Dia menilai pembangunan RSKI di Pulau Galang adalah pemborosan. Apalago akses menuju kesana terbilang sulit.
“Menurut saya lebih bagus tempat disana untuk proyek pariwisata turis saja. Nah, sekarang sepi kan tidak ada pasien? Mending setiap kota bangun satu rumah sakit rujukan saja,” ujarnya.
“Saya kan pernah mengusulkan begitu, tapi saya bukan presiden,” lanjutnya.
Kendati begitu, dia menyarankan agar RSKI di Pulau Galang tetap beroperasi setelah pandemi berakhir. Sebab, jika dihancurkan maka bangunan senilai Rp400 miliar tersebut akan menjadi temuan.
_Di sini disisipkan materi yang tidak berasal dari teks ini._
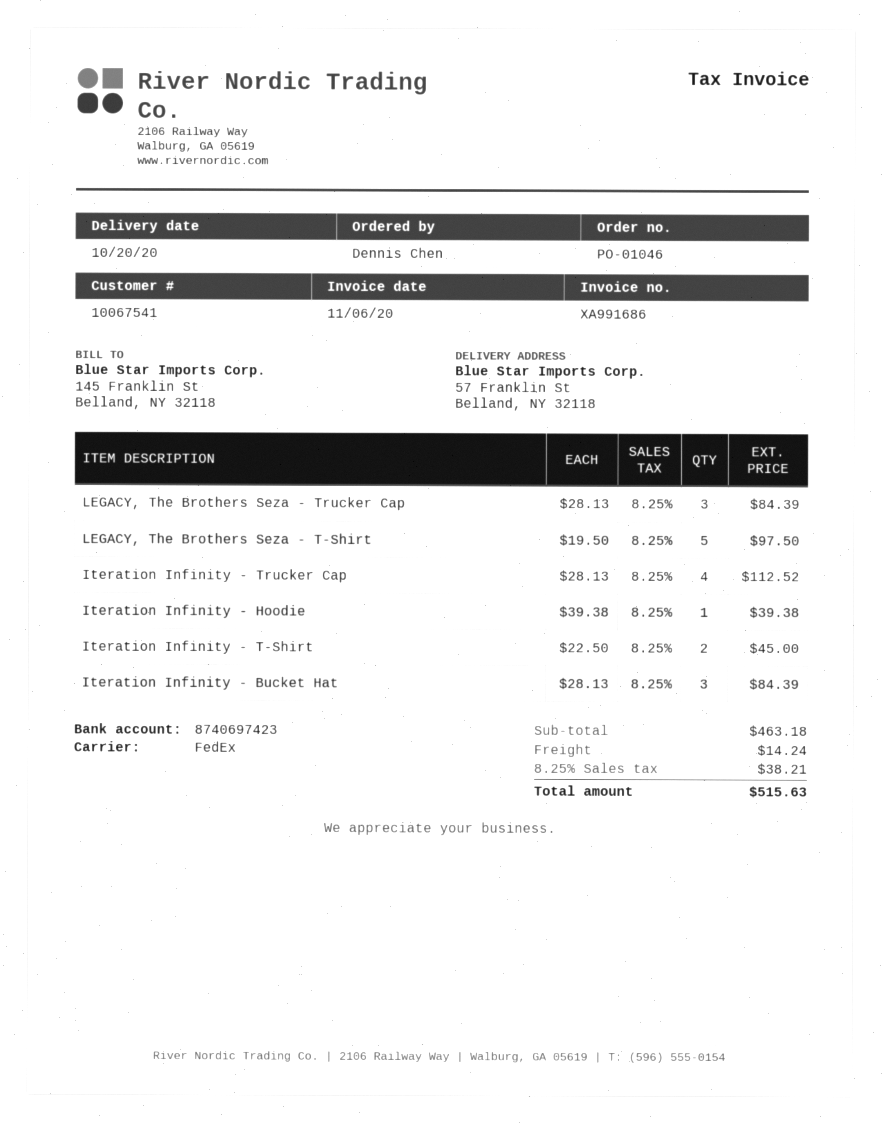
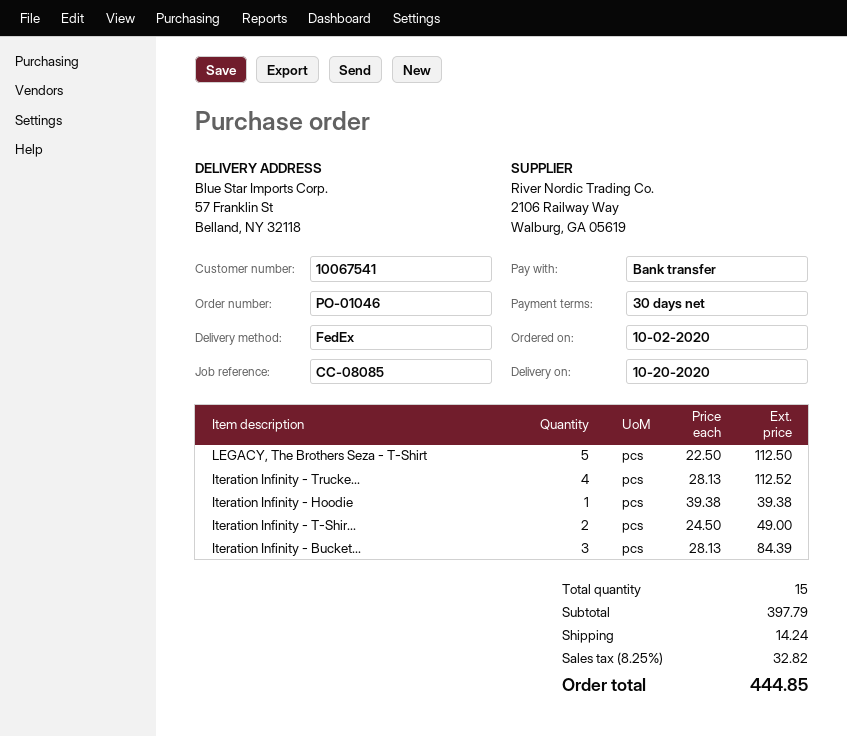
LEGACY, The Brothers Seza - Trucker Cap: 3 x 28.13 = 84.39 -> none
LEGACY, The Brothers Seza - T-Shirt: 5 x 19.50 = 97.50 -> 5 x 22.50 = 112.50
Iteration Infinity - T-Shirt: 2 x 22.50 = 45.00 -> 2 x 24.50 = 49.00
subtotal: 463.18 -> 397.79
tax: 8.25% = 38.21 -> 8.25% = 32.82
total: 515.63 -> 444.85

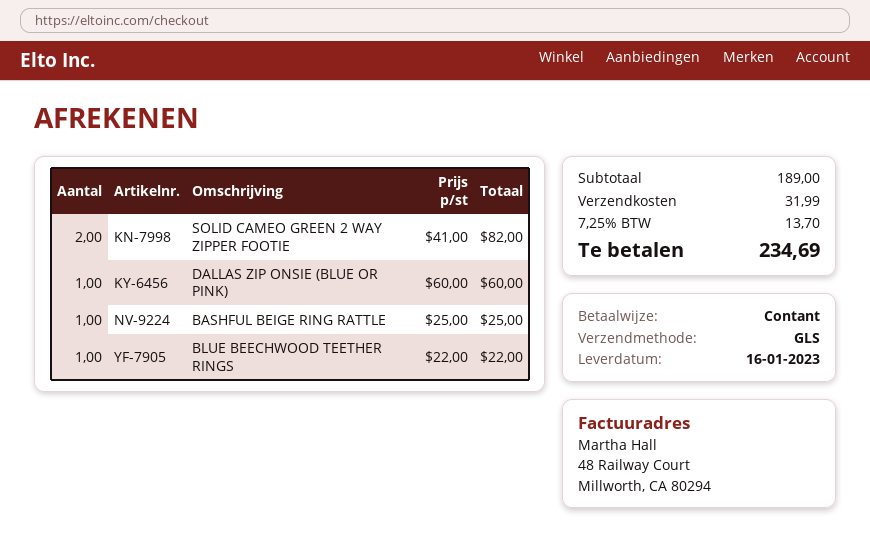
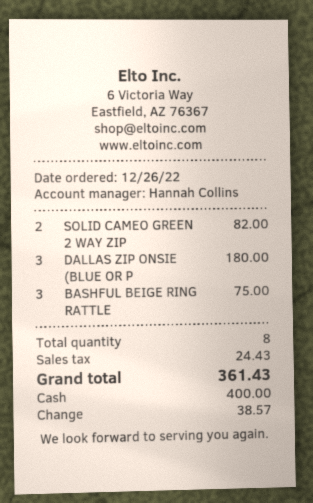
DALLAS ZIP ONSIE (BLUE OR PINK): 1 for 60.00 -> 3 for 180.00
BASHFUL BEIGE RING RATTLE: 1 for 25.00 -> 3 for 75.00
BLUE BEECHWOOD TEETHER RINGS: 1 for 22.00 -> none
shipping: 31.99 -> none
tax: 13.70 -> 24.43
total: 234.69 -> 361.43

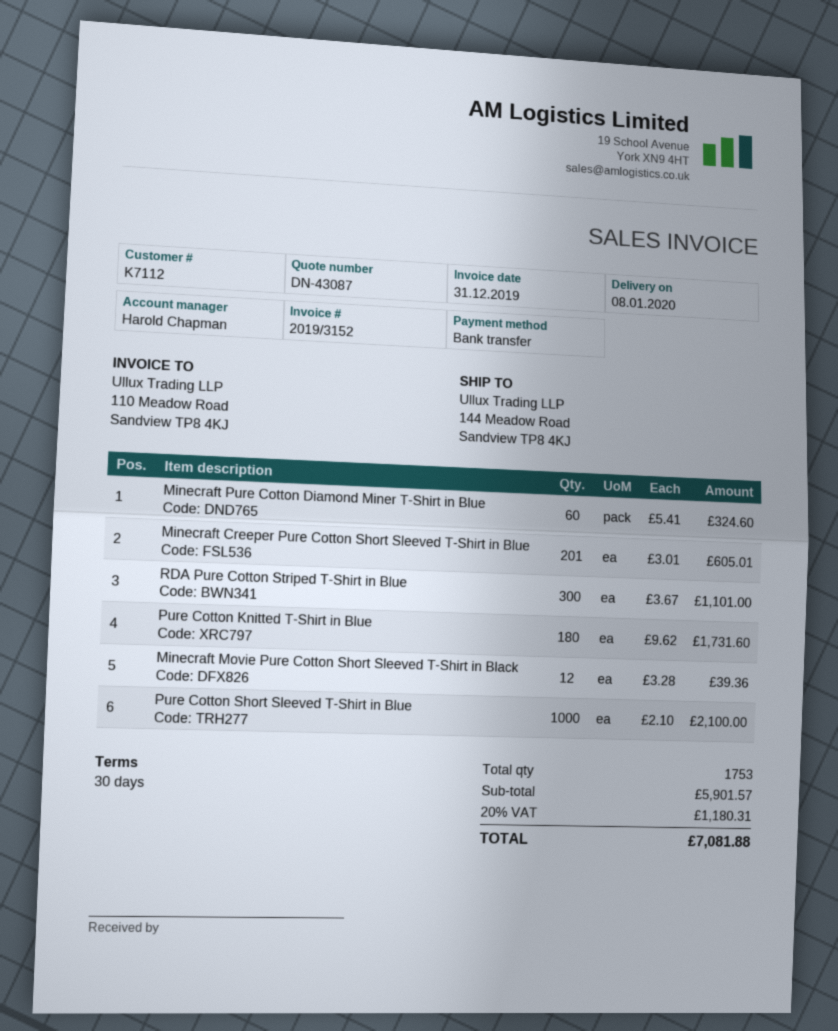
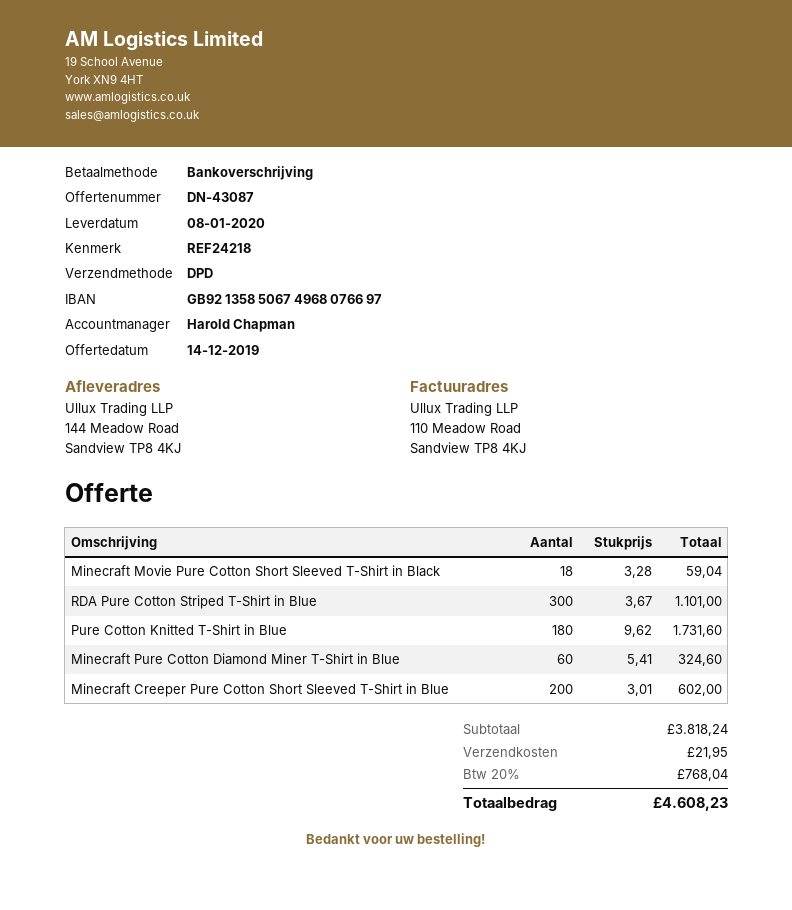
Minecraft Creeper Pure Cotton Short Sleeved T-Shirt in Blue: 201 x 3.01 = 605.01 -> 200 x 3.01 = 602.00
Minecraft Movie Pure Cotton Short Sleeved T-Shirt in Black: 12 x 3.28 = 39.36 -> 18 x 3.28 = 59.04
Pure Cotton Short Sleeved T-Shirt in Blue: 1000 x 2.10 = 2100.00 -> none
subtotal: 5901.57 -> 3818.24
shipping: none -> 21.95
tax: 20% = 1180.31 -> 20% = 768.04
total: 7081.88 -> 4608.23

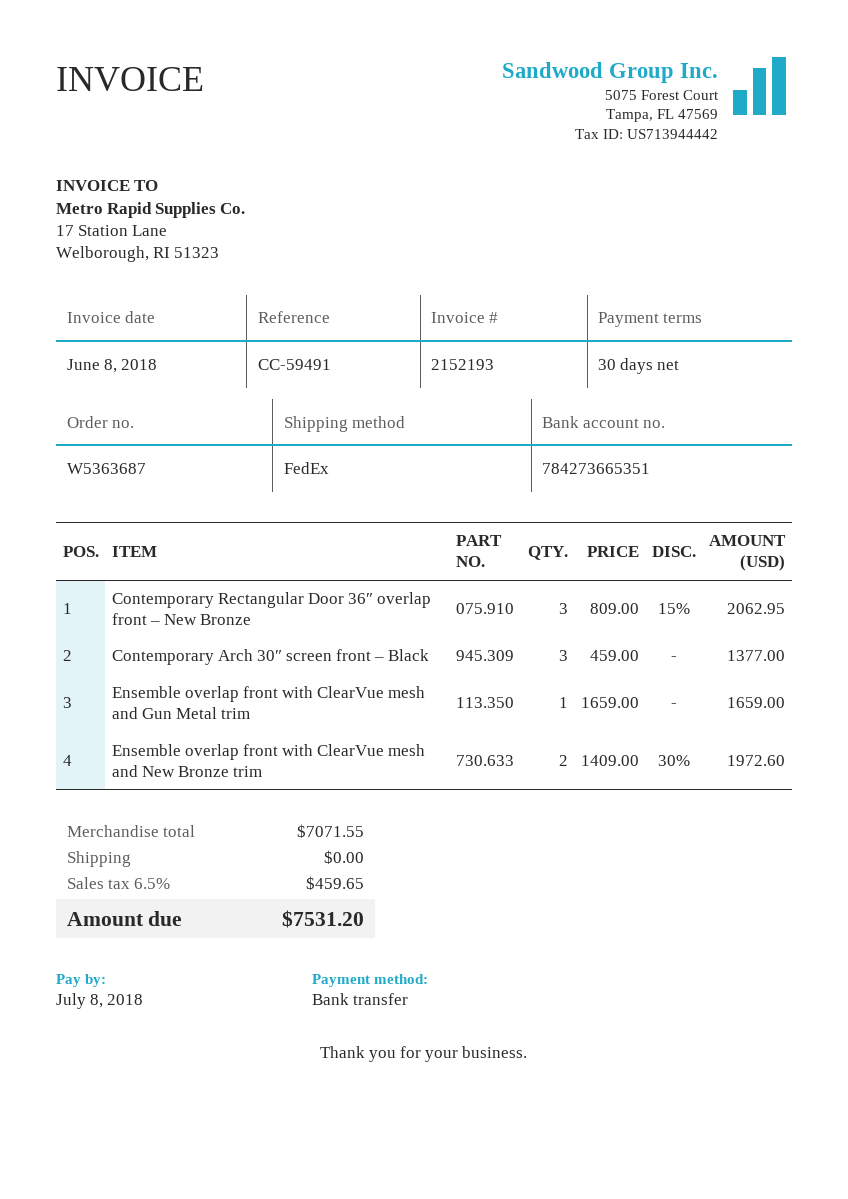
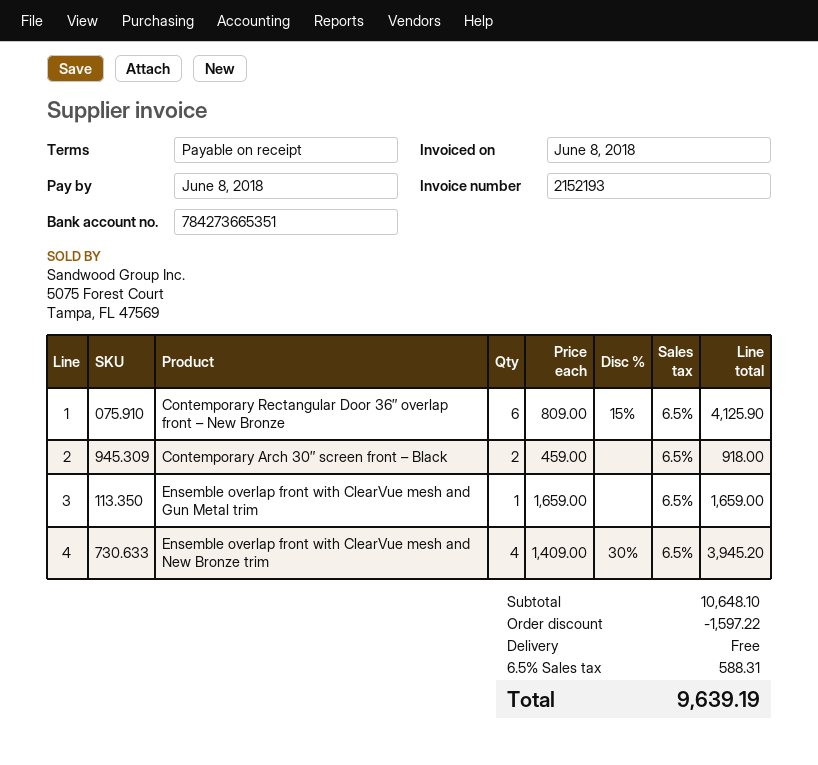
payment terms: 30 days -> on receipt
due date: 2018-07-08 -> 2018-06-08
Contemporary Rectangular Door 36″ overlap front – New Bronze: 3 x 809.00 - 15% = 2062.95 -> 6 x 809.00 - 15% = 4125.90
Contemporary Arch 30″ screen front – Black: 3 x 459.00 = 1377.00 -> 2 x 459.00 = 918.00
Ensemble overlap front with ClearVue mesh and New Bronze trim: 2 x 1409.00 - 30% = 1972.60 -> 4 x 1409.00 - 30% = 3945.20
subtotal: 7071.55 -> 10648.10
discount: none -> 1597.22
tax: 6.5% = 459.65 -> 6.5% = 588.31
total: 7531.20 -> 9639.19

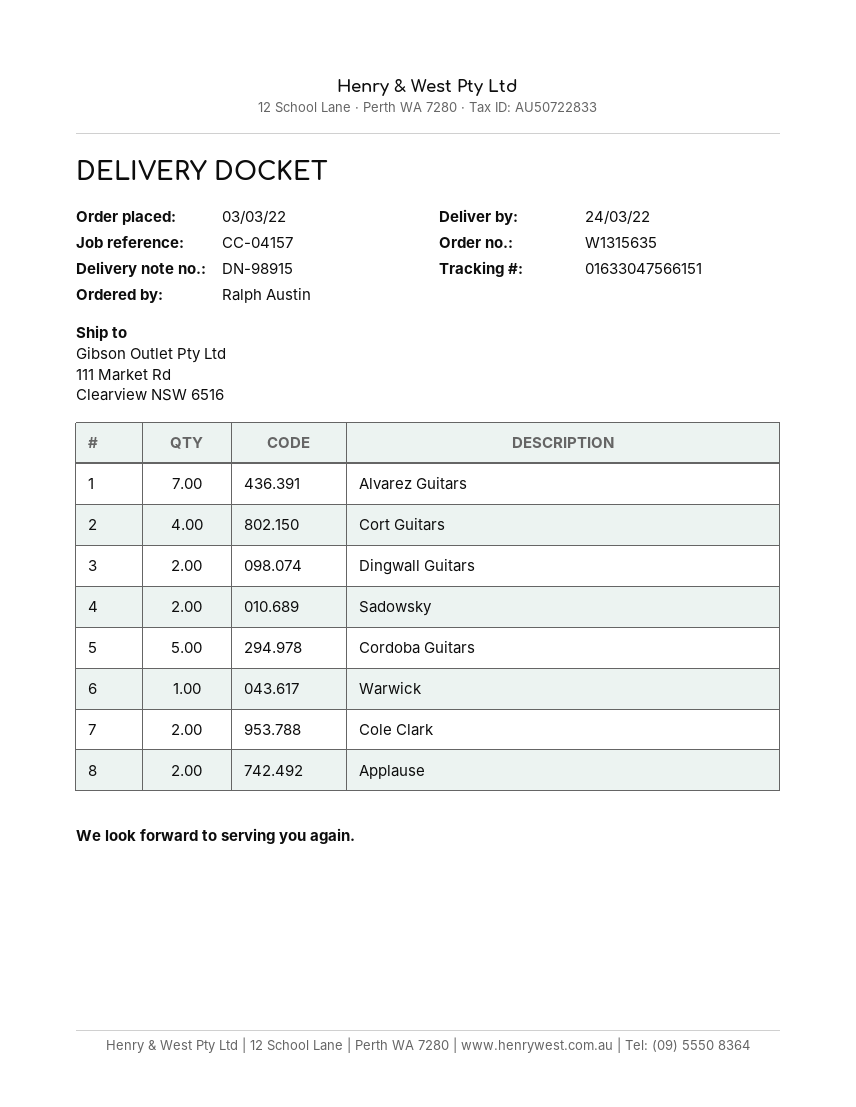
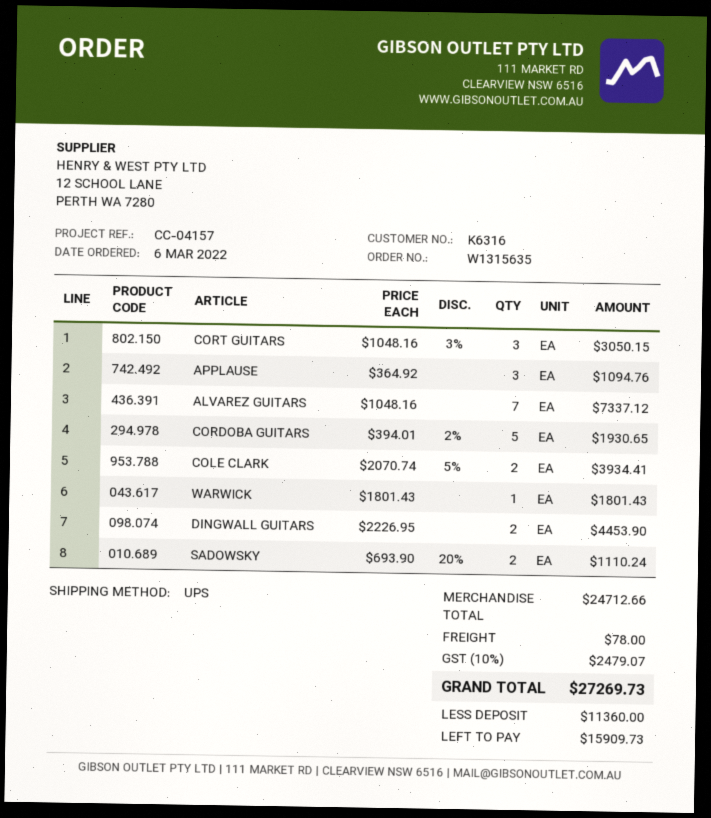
order date: 2022-03-03 -> 2022-03-06
Cort Guitars: 4 -> 3
Applause: 2 -> 3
“Saya pernah bertanya ke Menteri PUPR, ‘Pak, ini sebenarnya apa sih tujuan bangun rumah sakit disini?, ‘ya kita disuruh presiden bangun, bangun saja’,” katanya menirukan ucapan Basuki Hadimuljono.
RSKI, menurutnya, bisa juga difungsikan sebagai tempat rehabilitasi para pecandu narkoba, meskipun ongkos menuju kesana mahal dan jaringan narkoba sudah masuk sangat cepat melalui berbagai akses. “Kalau dari mana-mana dibawa kesana kan mahal, metodenya seperti apa nggak jelas, tapi karena itu keputusan presiden ya jalankan saja,” katanya.
“Saya pernah bilang rumah sakit itu buat apa, sekarang kan baru terjawab. Omongan saya di bulan-bulan lalu terbukti,” imbuhnya.